In and under the guts are the organs of reproduction and excretion, which in more primitive animals might have been cloacal, combined.  Both sperm and babies are byproducts which must be expelled.  The hips and buttocks are both levers for movement and protection for the pelvis, cushioned by fat, especially in women.

Now let’s go back to the top.  The first early developments of the top of the spine pushing into the world was only a thickening, a knob.  Then came the neural connections of the autonomic system and the segmented, thickened, responsive brain began to invent itself.   The Mid-Brain manages emotions and adjustments.

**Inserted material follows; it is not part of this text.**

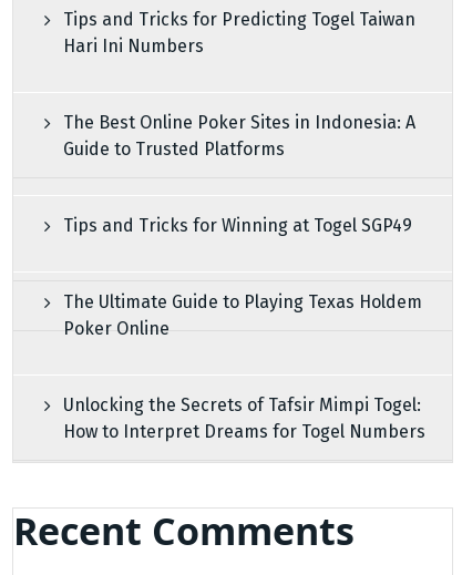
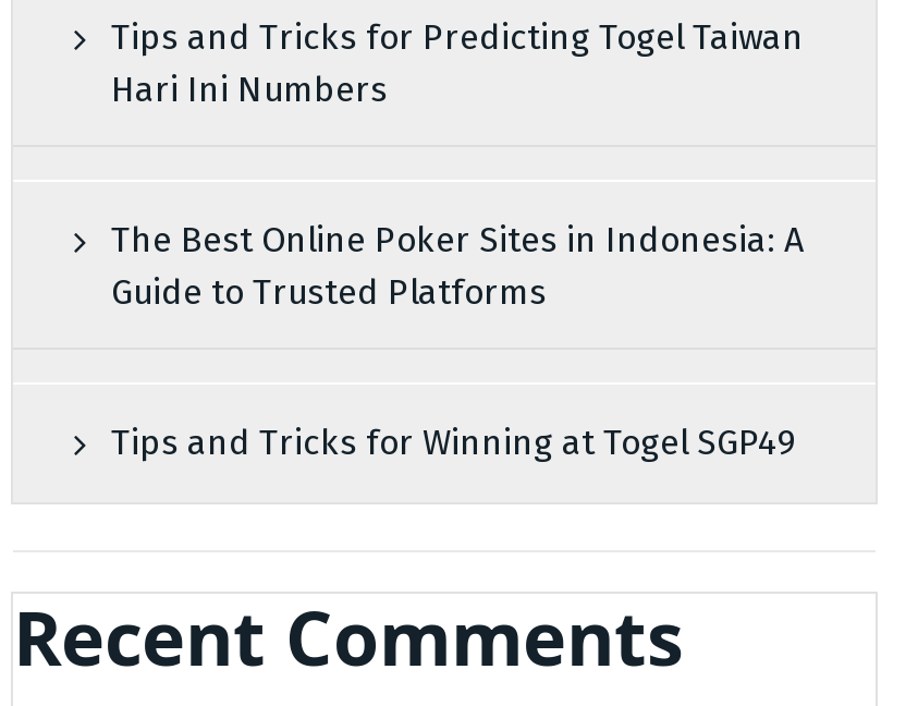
[63,291,422,339] The Ultimate Guide to Playing Texas Holdem | Poker Online -> none
[63,394,425,442] Unlocking the Secrets of Tafsir Mimpi Togel: | How to Interpret Dreams for Togel Numbers -> none

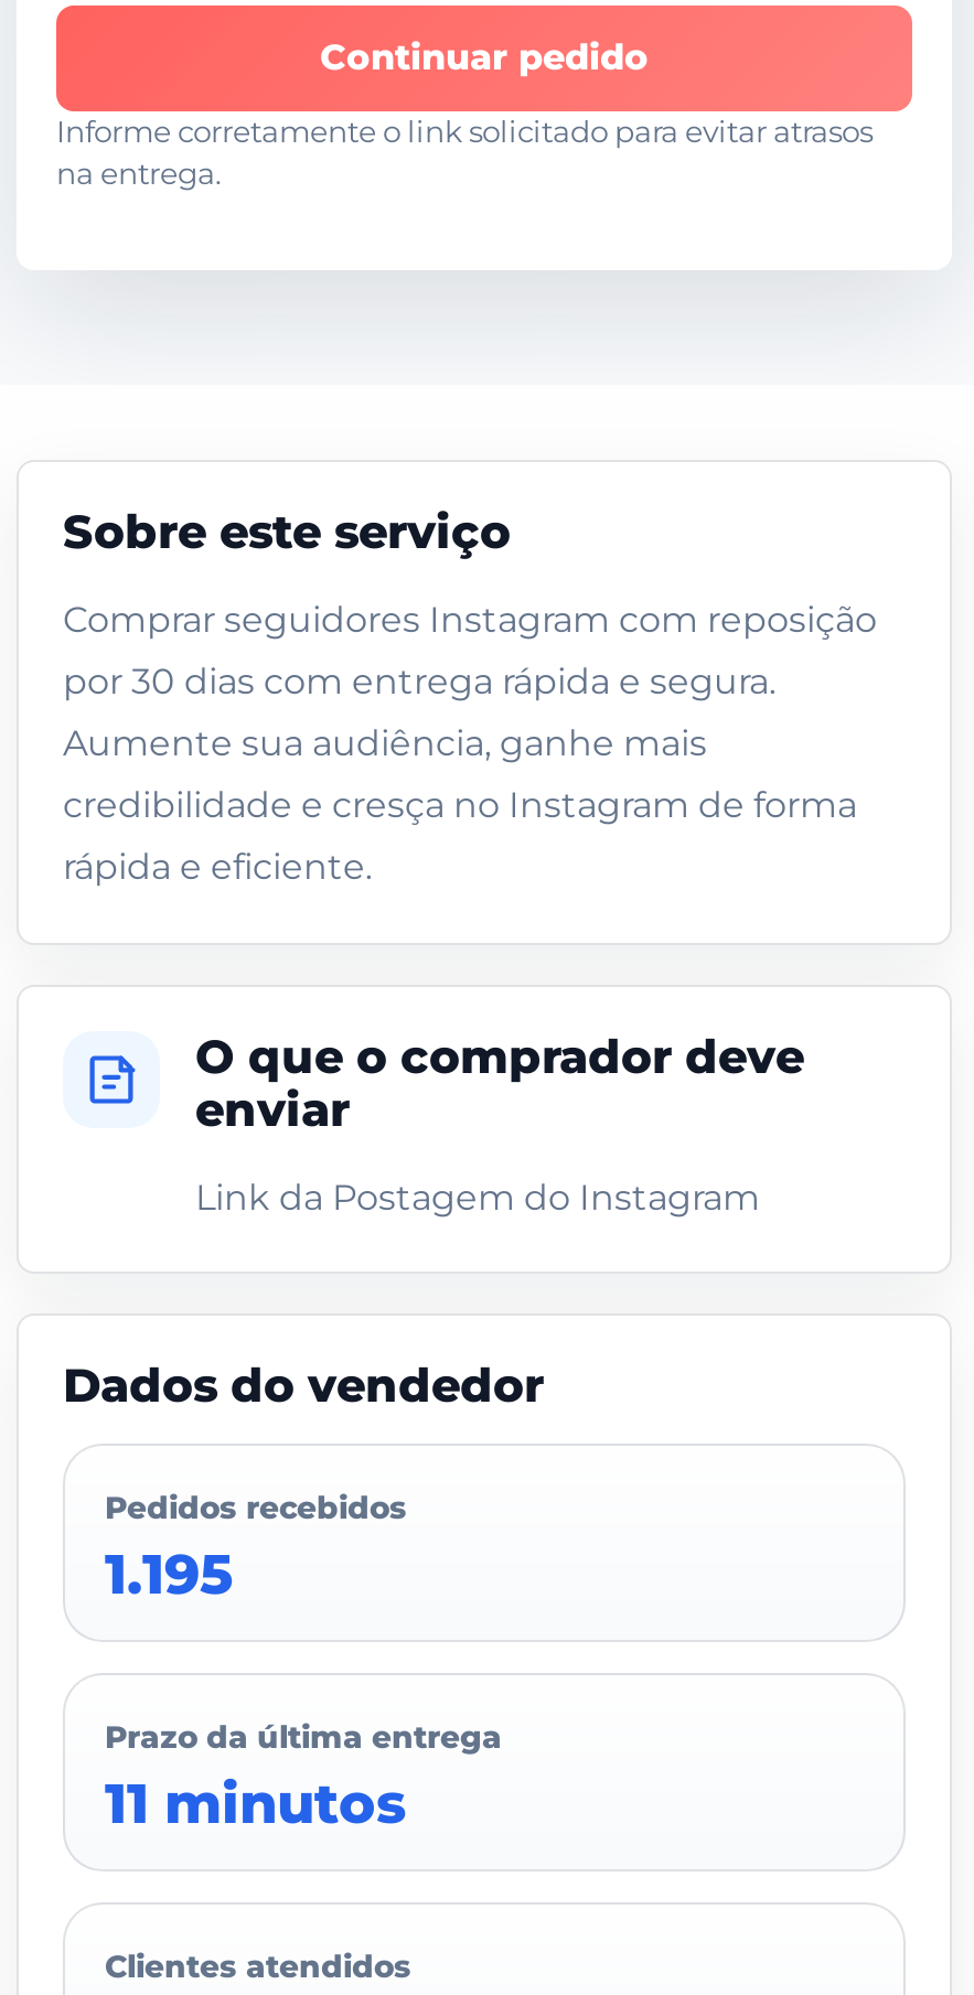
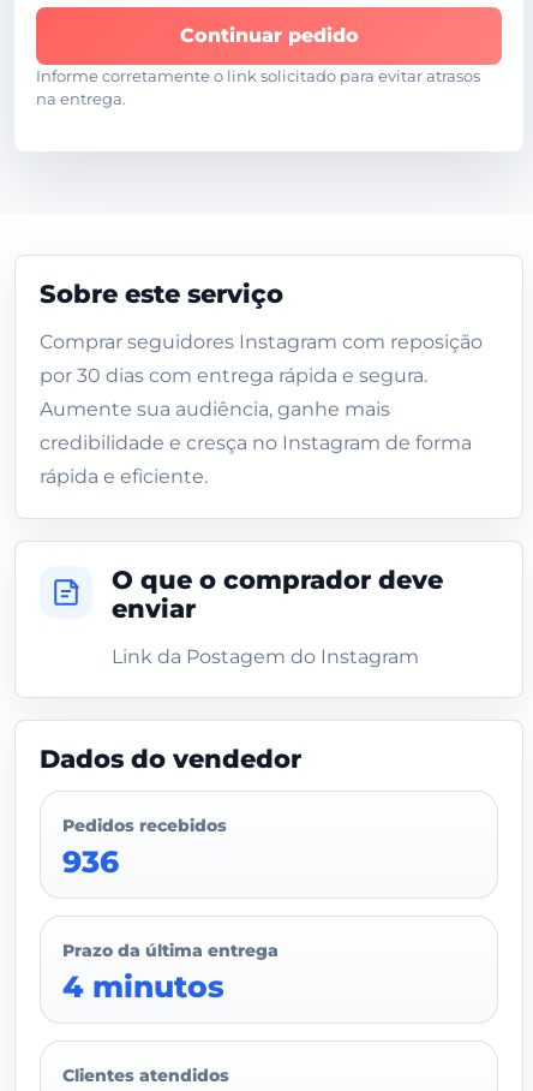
[105,1541,233,1607] 1.195 -> [62,843,119,880] 936
[105,1770,407,1836] 11 minutos -> [62,968,224,1004] 4 minutos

Again, the principle is that everything our ancestors have done has made the brain what it is.  If there was a need pressing on the animal because of doing something repetitiously, the brain -- like the muscles -- responded.  But it was not a deliberate sort of response.  

Rather the increasingly intricate set of directions accumulated in the double helixes of the genes, in turn gathered into chromosomes and embedded in cells that each included captured one-celled bacteria, floating bits of viral code, and the vital mitochondria with their own genetic system.  Methylation, a system of switches that could turn genes on and off, clustering of genes, the ability to wind a helix tighter or looser, and other so-far-undiscovered subtleties, created ongoing variations over time.  Those that contributed to the survival of the individual might be preserved and passed on to progeny.  Those that contributed to the survival of the group persisted in increasing prevalence until they changed the whole nature of the animal.

The same thing happened in a parallel way within the processing of the brain.  The reptile brain gave rise to the mid-brain and that became the substrate of the cerebrum which particularly specialized in the creation of the forebrain where we now detect such granular specializations as “net cells” (mapping) and “mirror” or “spindle cells” (empathy).  Small structures like the two hippocampi, one over each ear, and -- at the core -- the pituitary guidance system that uses circulating chemistry that coordinates with neural impulses.  The list of small specializing bits constantly increases.

The size of a brain makes no difference.  Its complexity gives it enormous potential.  But that potential is shaped from before the moment of birth.  Evolution happens as much by subtraction and deconstruction as by addition and construction.  We can see some of this in the development of the fetus when gills or a tail appear and then disappear.  But the most crucial example in humans is that at birth the brain begins small and dense but then, in response to the senses, carves itself into a “shape” or structure adapted to dealing with that world it encounters.

Culture is an emergent system among the people as they interact with their environment, including each other.  It is supported and limited by the shapes of the brains of the people, but brains can respond to culture in ways that allow them to have new insights -- to carve away or add-on insights and perceptions.  Again, those that contribute to the welfare of the person will persist as “identity” and those that contribute to the survival of the group will become their “civilization” that will continue so long as conditions of the environment don’t collapse.  The environment does change -- sometimes abruptly.

In order to cope with the changes one of the ways that brains change themselves is by using the “scientific method” which is a way of testing reality with hypotheses by accumulating evidence and synthesizing it into new insights.  But another way of changing is to create moments of suspended or deepened function (“liminal”) in which the various parts of the brain are open to reorganization -- though the moment may only reconfirm previous convictions.  These are often highly emotional, not felt as rational, and can be identity changing.  If shared in an effective way (theatre, art, stories), they can change whole cultures.

That’s my story and I’m sticking to it.  Until the next paradigm shift.